I've bought two pairs of sandals in Antiguo Cuscatlan (so far...).
THE best mask selection and my go-to for the past two years. 



Pinata anyone?

Cute gifts and artisan shop, but doesn't open until late afternoons. 


Get yer' anime t-shirts!

Self-explanatory, and thank you for the translation. 


Iglesia de Los Santos Ninos Inocentes

Antique store offerings


After all, "Antiguo" is their first name. 



Buy a basket and...

...fill it with spices or local wine.  I bought a jar of cardamom which isn't easily available elsewhere.


Next to the cemetery on the lower road you'll find a good florist. 

Take advantage of repairing or reupholstering furniture here where the price will be a fraction of that in the US - and support a local business. 


Mens haircuts for under $5

Fun new spot for fruit smoothies and licuados.  I had green apple, mango and basil. 

As for timing, try visiting at different times of day or evening and you'll find what feel like completely different towns.  Visiting mid-day, you'll see many businesses shuttered and wonder why, but come in the late afternoon or evening and the town springs to life with busy streets and restaurants hitting their peak hours. Surrounding the town square park are table-top vendors for all sorts of tchotchkes, caldrons of ponche for sale by the cup (a hot concoction of spices and alchohol - or not - of your choice), and ice cream and churro shops for after dinner.  You're in the real El Salvador - grab a sorbet and a spot on a park bench and enjoy the people watching.  

Don't ask what exactly is in the caldron - just try it. 


A beautiful smile for a stranger and some meat on the grill - that's El Salvador!

Churros!  (They just look like someone's lower intestine.)
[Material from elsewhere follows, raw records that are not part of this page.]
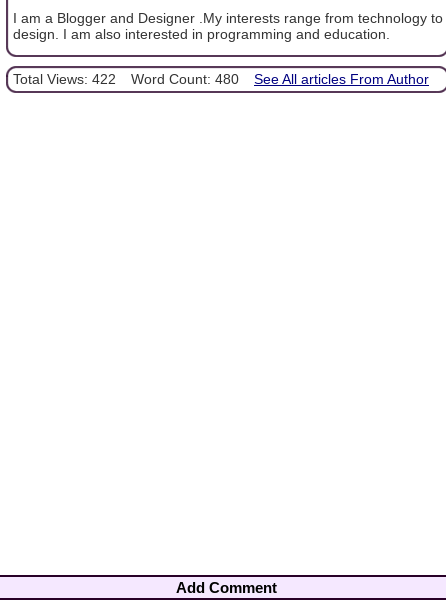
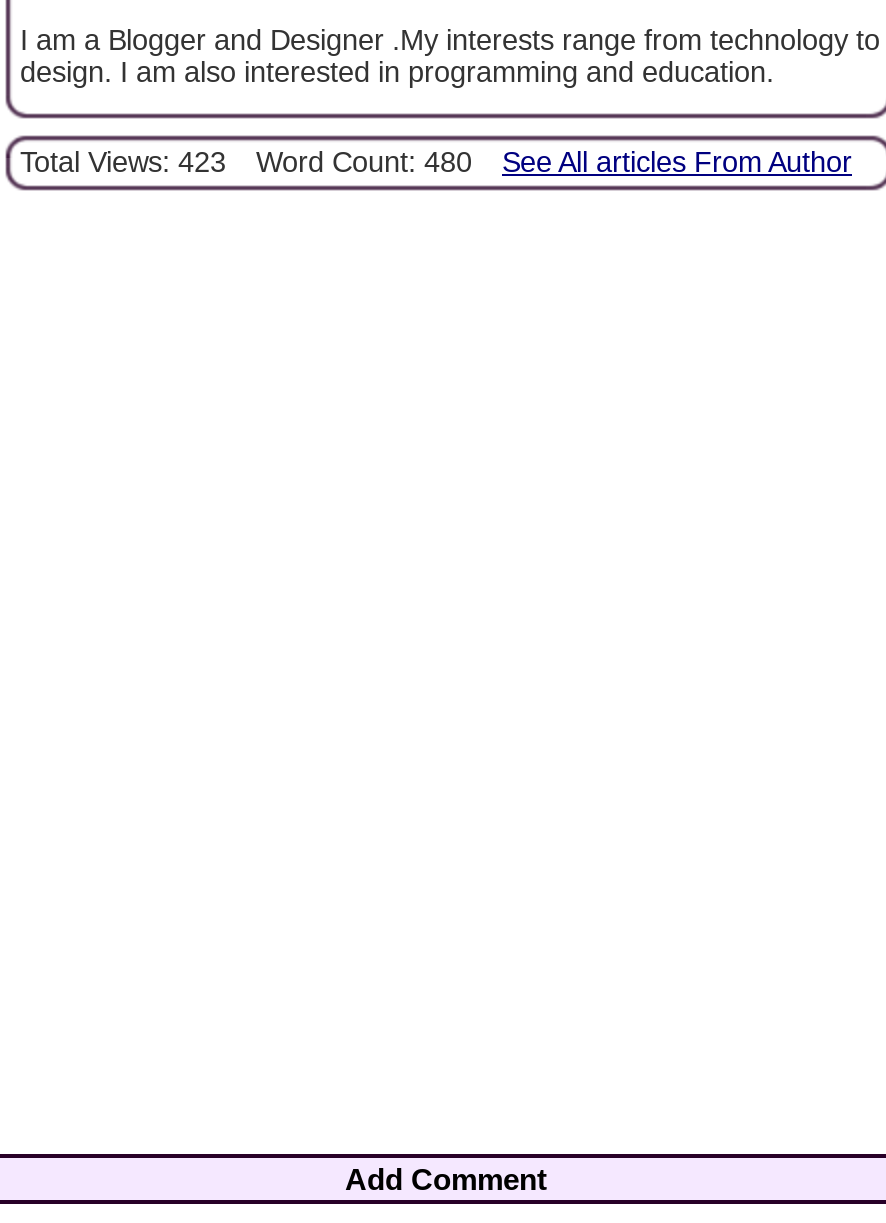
- Total Views: 422 Word Count: 480 See All articles From Author
+ Total Views: 423 Word Count: 480 See All articles From Author
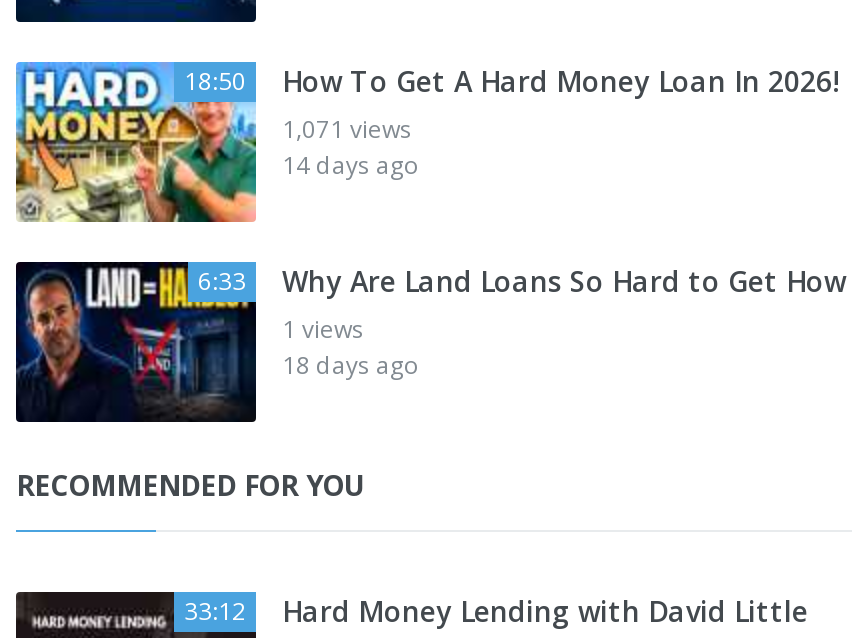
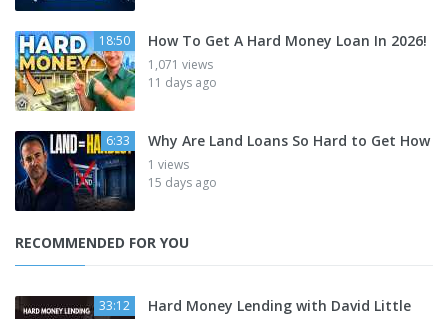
- 14 days ago
+ 11 days ago

- 18 days ago
+ 15 days ago
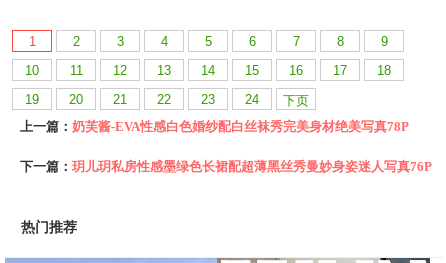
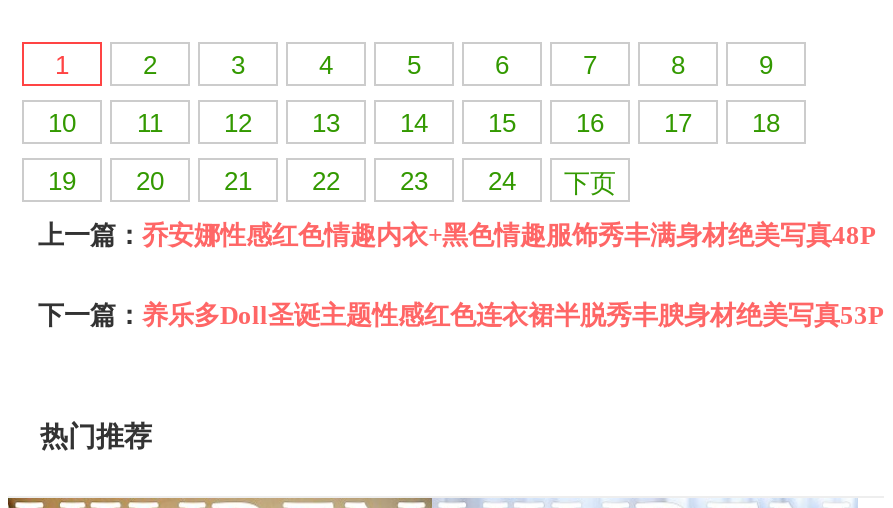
- 上一篇：奶芙酱-EVA性感白色婚纱配白丝袜秀完美身材绝美写真78P
+ 上一篇：乔安娜性感红色情趣内衣+黑色情趣服饰秀丰满身材绝美写真48P

- 下一篇：玥儿玥私房性感墨绿色长裙配超薄黑丝秀曼妙身姿迷人写真76P
+ 下一篇：养乐多Doll圣诞主题性感红色连衣裙半脱秀丰腴身材绝美写真53P
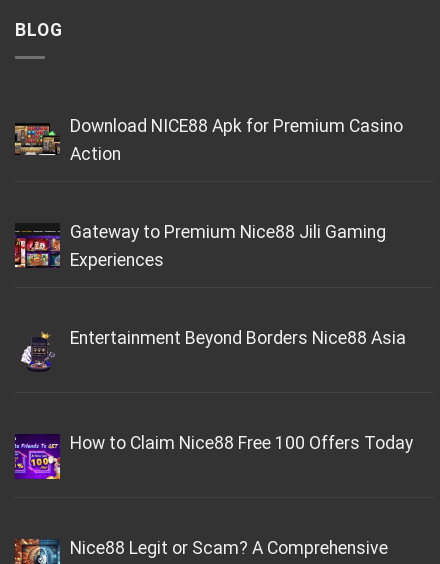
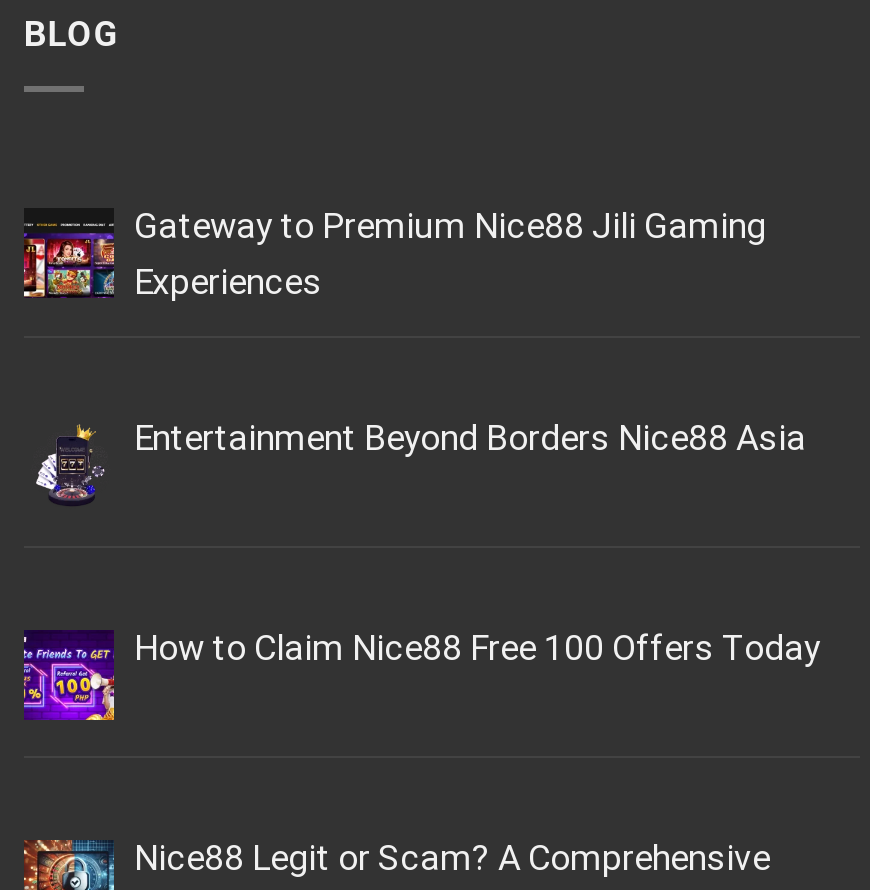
- [image]
- Download NICE88 Apk for Premium Casino
- Action
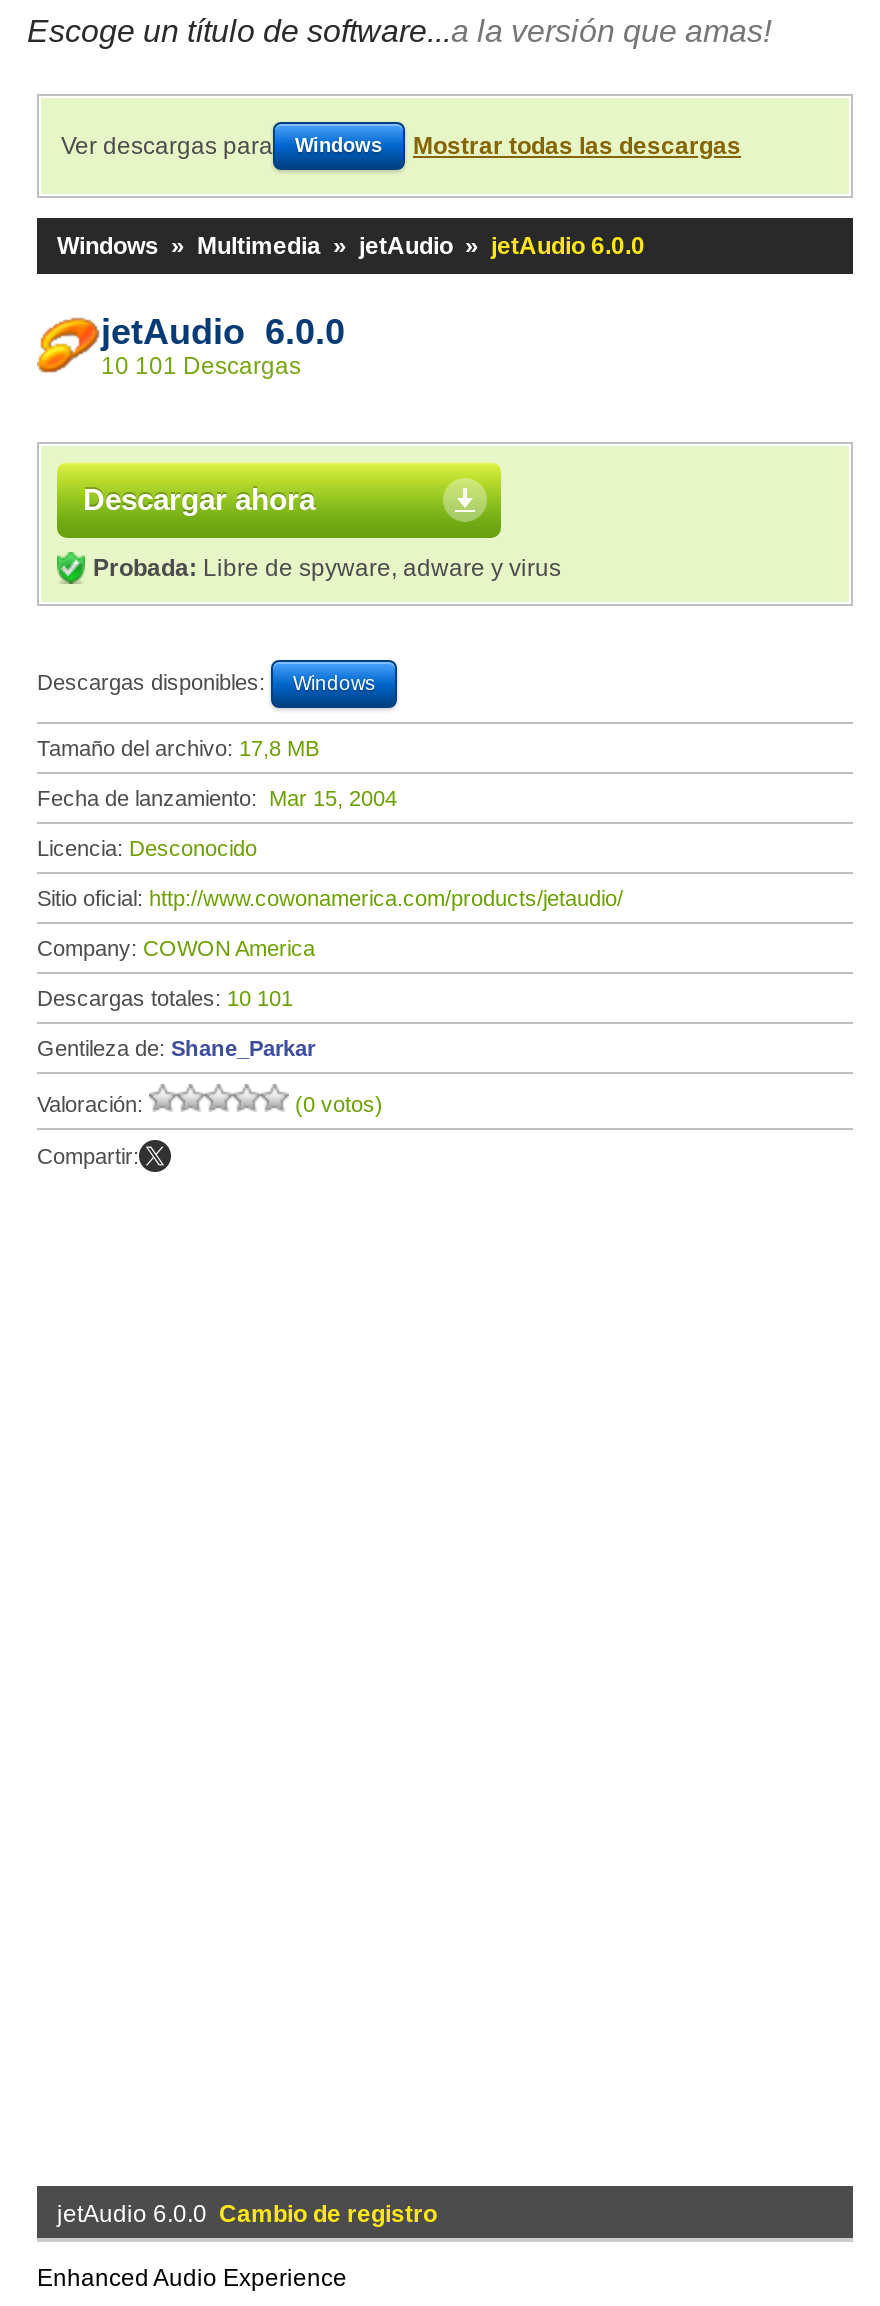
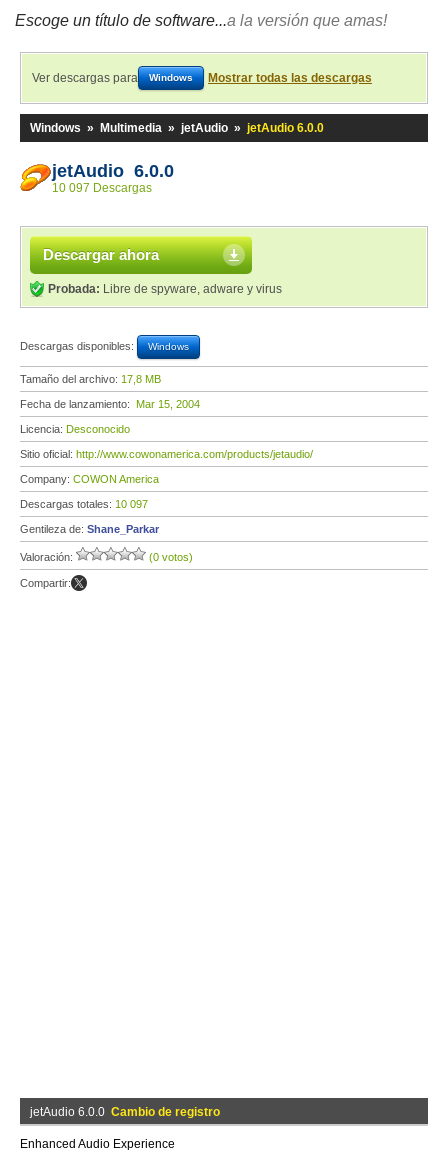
- 10 101 Descargas
+ 10 097 Descargas

- Descargas totales: 10 101
+ Descargas totales: 10 097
Pick out a few crafts from the street salesmen. We got a deer and a bowl. 

Squirrel!

Beyond the town changing from day to evening, there are also certain times of the year not to miss.  The central park and plaza are transformed each Christmas into a holiday light show featuring a four story tree towering over a nativity scene.  Just days after Christmas are the fiestas patronales (patron saints' day) for the Catholic parish Los Santos Ninos Inocentes featuring the procession from the church and winding through the hilly streets of town. 

Christmas 2021 

Our purview from the top balcony of a tipicos restaurant.  This view and a pupusa dinner for about $5 each.  What a monetary oddity - anything for 5 bucks!

Procession of the devout at the patron saint festival of Los Santos Ninos Inocentes. 


Finally, instead of beating the well-trodden path to the shinier Super Selectos for your groceries, try La Despensa de Don Juan at the Atlacatl roundabout on the western edge of town. They've recently given the produce section a facelift and while you're not going to find Udon noodles, tahini or a bottle of wine you might actually enjoy drinking - there is certain charm to this supermarket that keeps me coming back. With wider aisles, faster check-outs, a large lower parking lot and my favorite feature - you don't have to weigh your produce first! - I really prefer shopping here.  The produce is just as good as the fancier chain stores and I still find leeks, Portobello mushrooms and boxes of blueberries.  What more do you need?

If you're part of the embassy community, come see what our town has to offer.  For those of you just armchair traveling - l hope this gives you a glimpse into typical Salvadoran life, vibrant with color, warmed by kind, smiling faces and just a touch of grittiness to keep things real.  C'mon down!

Sunday, September 12, 2021

A Day in the Life of Three Salvadoran Towns: An Afternoon in Panchimalco

Some places attract visitors due to their historic significance, some for natural beauty, others for cultural preservation or a dedication to the arts. And some keep you coming back simply for their vibe, a tangible, self-perpetuating positive energy that differentiates them from other places.  Panchimalco is all of the above, but primarily the latter.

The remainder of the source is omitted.